Looks to me you are paying for some assets (parts of horses and gears and probably some other equipment), and goodwill. The goodwill includes existing business operations and practices, reputation (see mentioned tripadvisor ranking) and probably customer base (tour operator contracts, repeat customers, etc.)
If Robert C. wants to sell his Motocaribe business, you won't be buying the house where he has his office. You would be buying the bikes (aka horses in this case), reputation, customer base, operations procedures (e.g. where to go how when where to sleep and eat, existing supplier contracts, etc. so you don't have) to invent the wheel all over.
or if Robert W. decides to sell DR1, you won't be buying the building where the office is located, or the colo facility, or the Internet where DR1 business is ran! You would be buying the brand, the existing customer base, the traffic, (all of that referred to as goodwill) and maybe a server or two.
So I wouldn't say that in this case, it is paying lot of money for nothing.

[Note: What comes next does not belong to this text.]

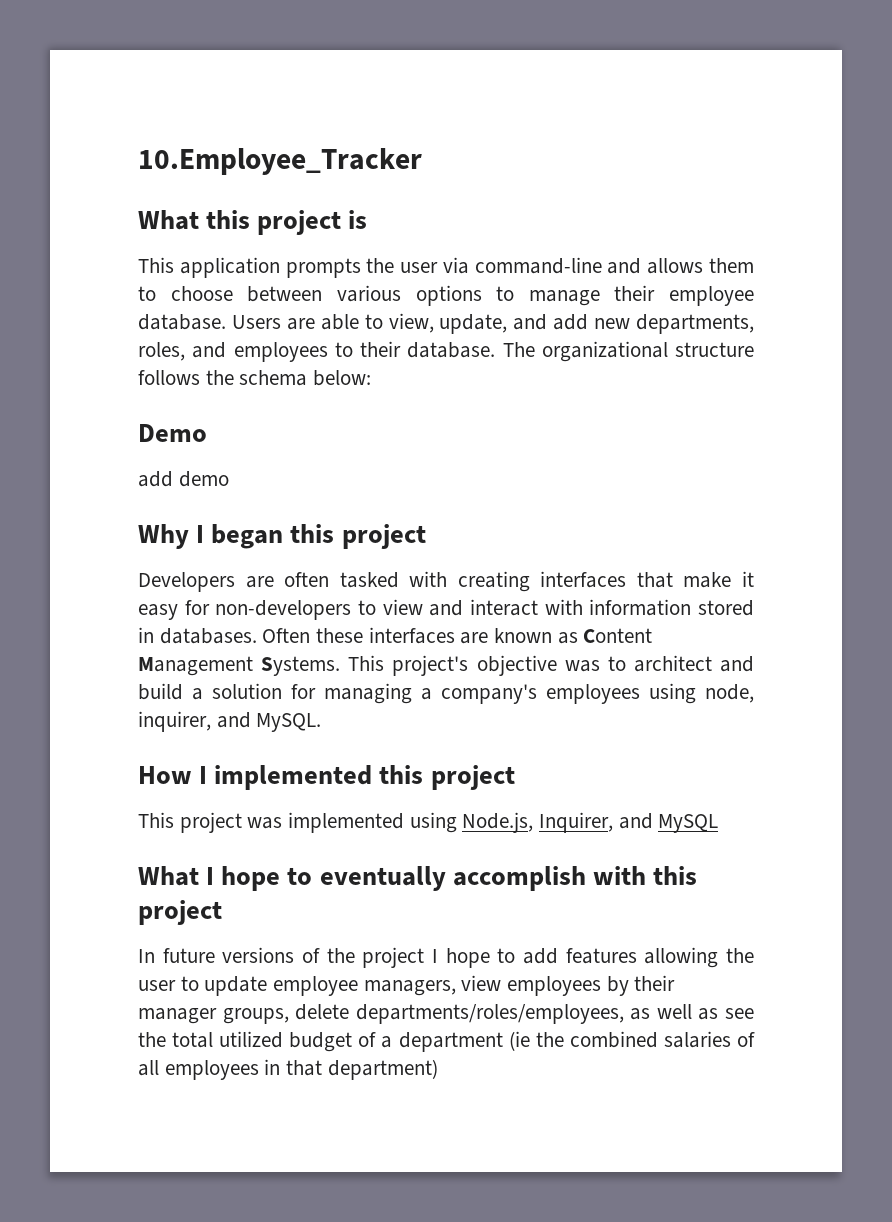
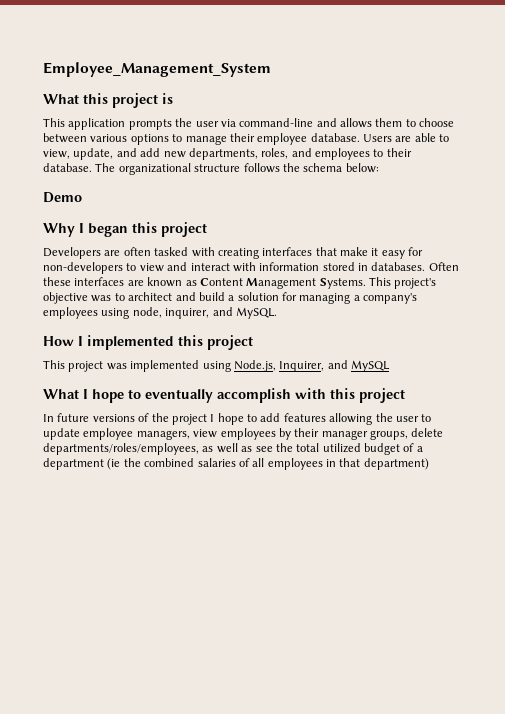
[138,148,422,175] 10.Employee_Tracker -> [43,62,271,77] Employee_Management_System
[138,471,229,487] // add demo -> (82, 197) none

So in this hypothetical case of Motocaribe being for sale, if the bikes were leased or financed, you would feel the same? Business should not be evaluated for purchase and price based only upon what the net assets are worth, but also based on existing income, cash flow, etc. It's called cash valuation. In case of DR1, I am sure the whole enterprise is worth substantially more than the servers it is being ran on.
So why couldn't the excursion business be worth money simply because of an existing income stream, regardless of net assets it owns?